The Issuer offered and sold the Notes to the Initial Purchasers only to qualified institutional buyers in an unregistered offering pursuant to Rule 144A under the Securities Act of 1933, as amended (the “Securities Act”) and to certain non-U.S. persons in transactions outside the United States in reliance on Regulation S under the Securities Act.

 

Item 8.01.  Other Events.

 

On April 10, 2015, ILG issued a press release announcing closing of the sale of the Notes.

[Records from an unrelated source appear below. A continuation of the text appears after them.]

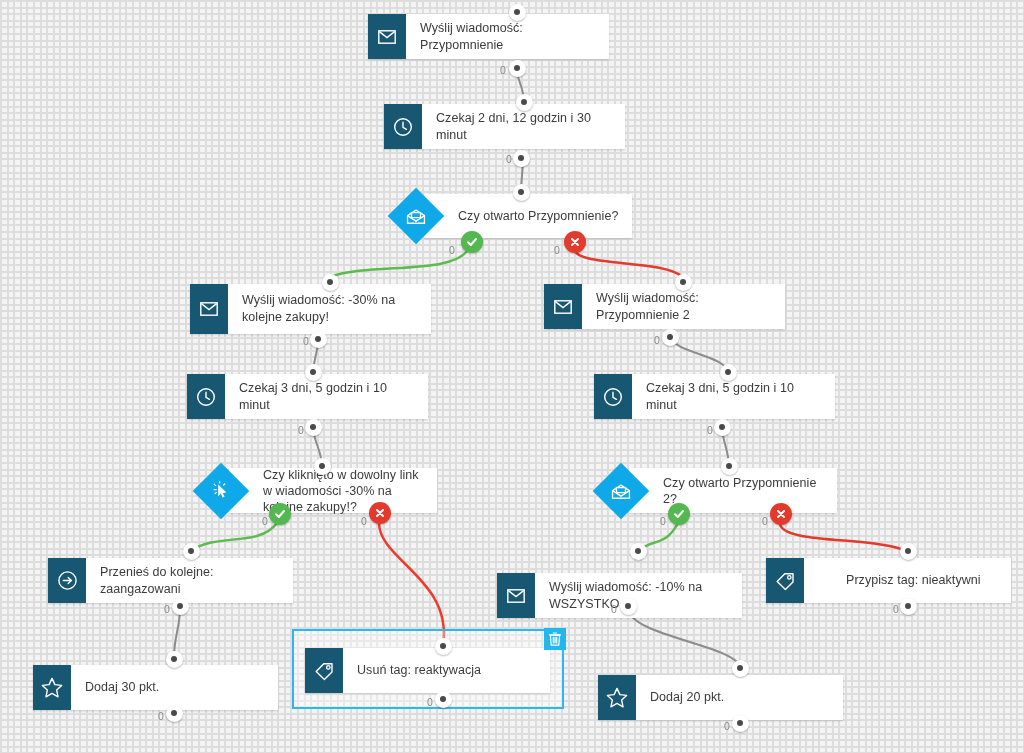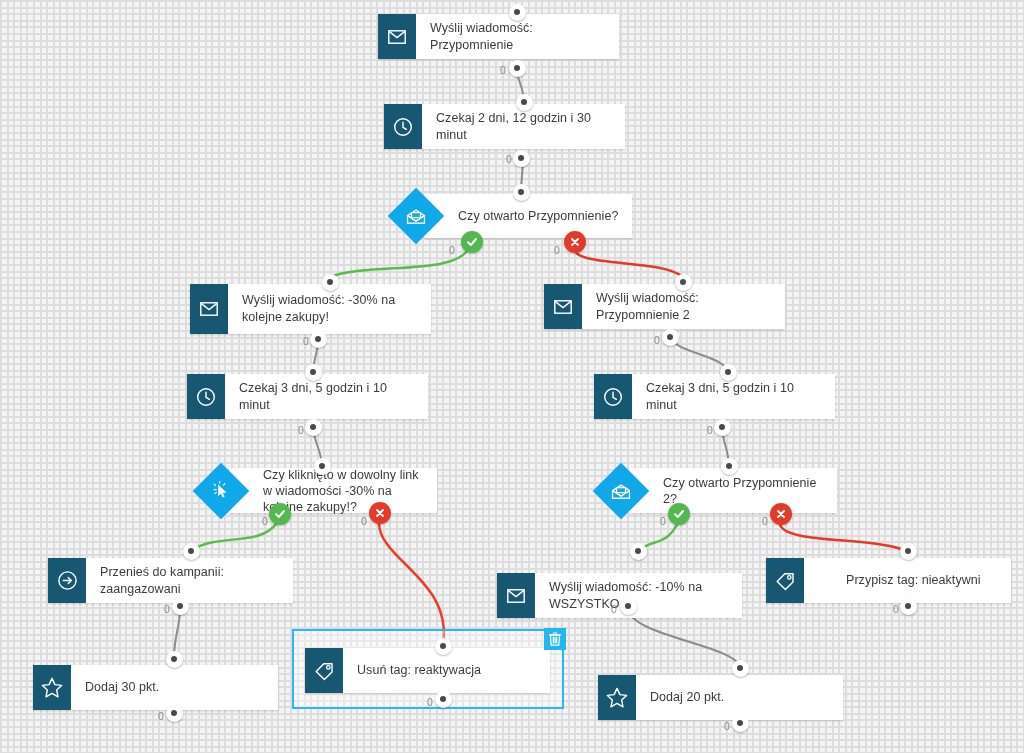--- a/index.html
+++ b/index.html
@@ -227,21 +227,21 @@
 
   <path d="M678,523 C665,548 650,538 638,552" fill="none" stroke="#5cbb4e" stroke-width="2.5"></path>
 
   <path d="M780,523 C780,545 880,536 908,552" fill="none" stroke="#e43a2c" stroke-width="2.5"></path>
 
   <path d="M180,608 C180,628 174,636 174,658" fill="none" stroke="#8c8c8c" stroke-width="2"></path>
 
   <path d="M628,608 C628,636 740,646 740,668" fill="none" stroke="#8c8c8c" stroke-width="2"></path>
 </svg>
 
-<div class="node" style="left:378px;top:14px;width:241px;height:45px;">
+<div class="node" style="left:368px;top:14px;width:241px;height:45px;">
   <div class="icon-box">
     <svg width="18" height="14" viewBox="0 0 18 14">
         <rect x="0.8" y="0.8" width="16.4" height="12.4" fill="none" stroke="#fff" stroke-width="1.4"></rect>
         <path d="M1.4 1.6 L9 7.6 L16.6 1.6" fill="none" stroke="#fff" stroke-width="1.4"></path>
       </svg>
   </div>
   <div class="node-label">Wyślij wiadomość: Przypomnienie</div>
 </div>
 
 <div class="node" style="left:384px;top:104px;width:241px;height:45px;">
@@ -335,21 +335,21 @@
   <div class="node-label">Czy otwarto Przypomnienie 2?</div>
 </div>
 
 <div class="node" style="left:48px;top:558px;width:245px;height:45px;">
   <div class="icon-box">
     <svg width="21" height="21" viewBox="0 0 21 21">
         <circle cx="10.5" cy="10.5" r="8.6" fill="none" stroke="#fff" stroke-width="1.4"></circle>
         <path d="M6.3 10.5 H14.2 M11.2 7.5 L14.4 10.5 L11.2 13.5" fill="none" stroke="#fff" stroke-width="1.4" stroke-linecap="round" stroke-linejoin="round"></path>
       </svg>
   </div>
-  <div class="node-label">Przenieś do kampanii: zaangazowani</div>
+  <div class="node-label">Przenieś do kolejne: zaangazowani</div>
 </div>
 
 <div class="node" style="left:497px;top:573px;width:245px;height:45px;">
   <div class="icon-box">
     <svg width="18" height="14" viewBox="0 0 18 14">
         <rect x="0.8" y="0.8" width="16.4" height="12.4" fill="none" stroke="#fff" stroke-width="1.4"></rect>
         <path d="M1.4 1.6 L9 7.6 L16.6 1.6" fill="none" stroke="#fff" stroke-width="1.4"></path>
       </svg>
   </div>
   <div class="node-label">Wyślij wiadomość: -10% na WSZYSTKO</div>

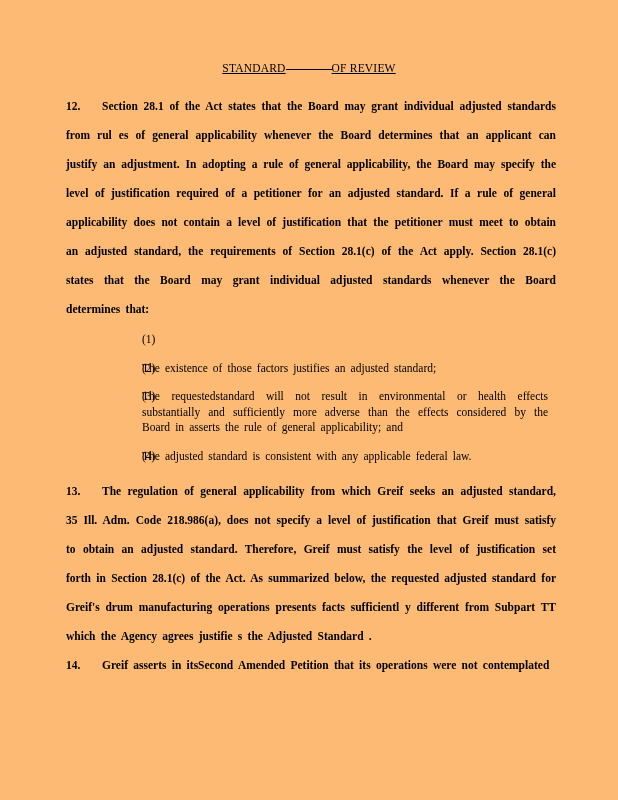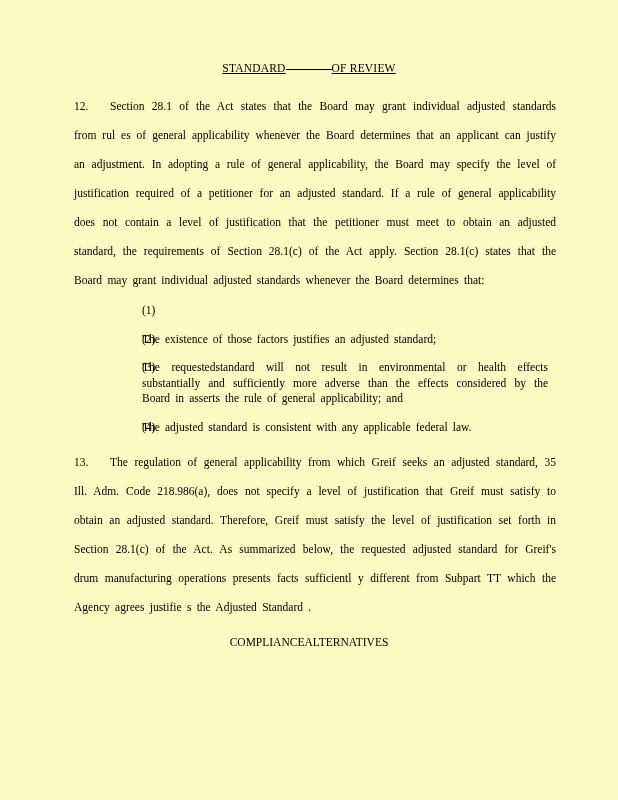--- a/index.html
+++ b/index.html
@@ -10,21 +10,21 @@
   body {
     width: 618px;
     height: 800px;
     overflow: hidden;
     font-family: "Liberation Serif", serif;
   }
   .page {
     position: relative;
     width: 618px;
     height: 800px;
-    background: #fef9c3;
+    background: #fdba74;
     box-sizing: border-box;
   }
   .content {
     position: absolute;
     left: 62px;
     top: 62px;
     width: 494px;
   }
   .heading {
     text-align: center;
@@ -43,24 +43,25 @@
     vertical-align: 2px;
   }
   .heading2 {
     text-align: center;
     font-size: 11.5px;
     margin: 14px 0 16px 0;
   }
   p.para {
     font-size: 11.5px;
     line-height: 29px;
-    margin: 0 0 0 12px;
+    margin: 0 0 0 4px;
     text-align: justify;
     text-justify: inter-word;
     word-spacing: 2.4px;
+    font-weight: bold;
   }
   p.para .num {
     display: inline-block;
     width: 36px;
   }
   .items {
     margin: 8px 0 10px 0;
   }
   .item {
     display: flex;
@@ -110,19 +111,19 @@
       <div class="item">
         <div class="marker">(4)</div>
         <div class="body">The  adjusted   standard   is consistent    with  any applicable    federal   law.</div>
       </div>
     </div>
 
     <p class="para">
       <span class="num">13.</span><span>The  regulation   of general   applicability    from  which  Greif  seeks  an adjusted  standard,   35  Ill. Adm.  Code  218.986(a),   does  not  specify  a level of justification    that  Greif  must  satisfy  to  obtain  an adjusted   standard.   Therefore,    Greif  must satisfy  the  level of justification   set forth  in  Section   28.1(c)  of the Act.  As summarized    below,  the  requested   adjusted   standard   for Greif's  drum  manufacturing    operations   presents  facts  sufficientl  y different   from  Subpart  TT which  the  Agency   agrees  justifie s the  Adjusted   Standard   .</span>
     </p>
 
-    <div class="heading2">
-      <span class="u">COMPLIANCE</span><span class="gap"></span><span class="u">ALTERNATIVES</span>
-    </div>
 
+    <p class="para">
+      <span class="num">14.</span><span>Greif  asserts  in itsSecond   Amended   Petition   that  its operations    were  not contemplated</span>
+    </p>
 
   </div>
 </div>
 
 </body></html>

A copy of the press release is filed herewith as Exhibit 99.1.

 

Item 9.01.  Financial Statements and Exhibits

 

(d) Exhibits

 

Exhibit
No.
  Description
     
4.1   Indenture, dated April 10, 2015, among Interval Acquisition Corp., Interval Leisure Group, Inc., the other Guarantors party thereto and HSBC Bank USA, National Association
     
4.2   Registration Rights Agreement among Interval Acquisition Corp., Interval Leisure Group, Inc., the other Guarantors party thereto, and Wells Fargo Securities, LLC, dated April 10, 2015.
     
4.3   Form of 5.625% Senior Note due 2023 (incorporated by reference to Exhibit A to Exhibit 4.1 hereof).
     
10.1   Purchase Agreement among Interval Acquisition Corp., Interval Leisure Group, Inc.,  the other Guarantors party thereto, and Wells Fargo Securities, LLC, dated April 2, 2015.
     
99.1   Press release, dated April 10, 2015.

 

 
 

 

SIGNATURES

 

Pursuant to the requirements of the Securities Exchange Act of 1934, the registrant has duly caused this report to be signed on its behalf by the undersigned hereunto duly authorized.

 

Interval Leisure Group, Inc.
     
Date:  April 10, 2015    
     
  By: /s/ Victoria  J. Kincke
  Name:       Victoria J. Kincke
  Title:      Senior Vice President and General Counsel

 

 

 
 

 

EXHIBIT INDEX

 

Exhibit

No.

  Description
   
4.1   Indenture, dated April 10, 2015, among Interval Acquisition Corp., Interval Leisure Group, Inc., the other Guarantors party thereto and HSBC Bank USA, National Association
     
4.2   Registration Rights Agreement among Interval Acquisition Corp., Interval Leisure Group, Inc.,  the other Guarantors party thereto, and Wells Fargo Securities, LLC, dated April 10, 2015.
     
4.3   Form of 5.625% Senior Note due 2023 (incorporated by reference to Exhibit A to Exhibit 4.1 hereof).  
   
10.1   Purchase Agreement among Interval Acquisition Corp., Interval Leisure Group, Inc.,  the other Guarantors party thereto, and Wells Fargo Securities, LLC, dated April 2, 2015.
   
99.1   Press release, dated April 10, 2015.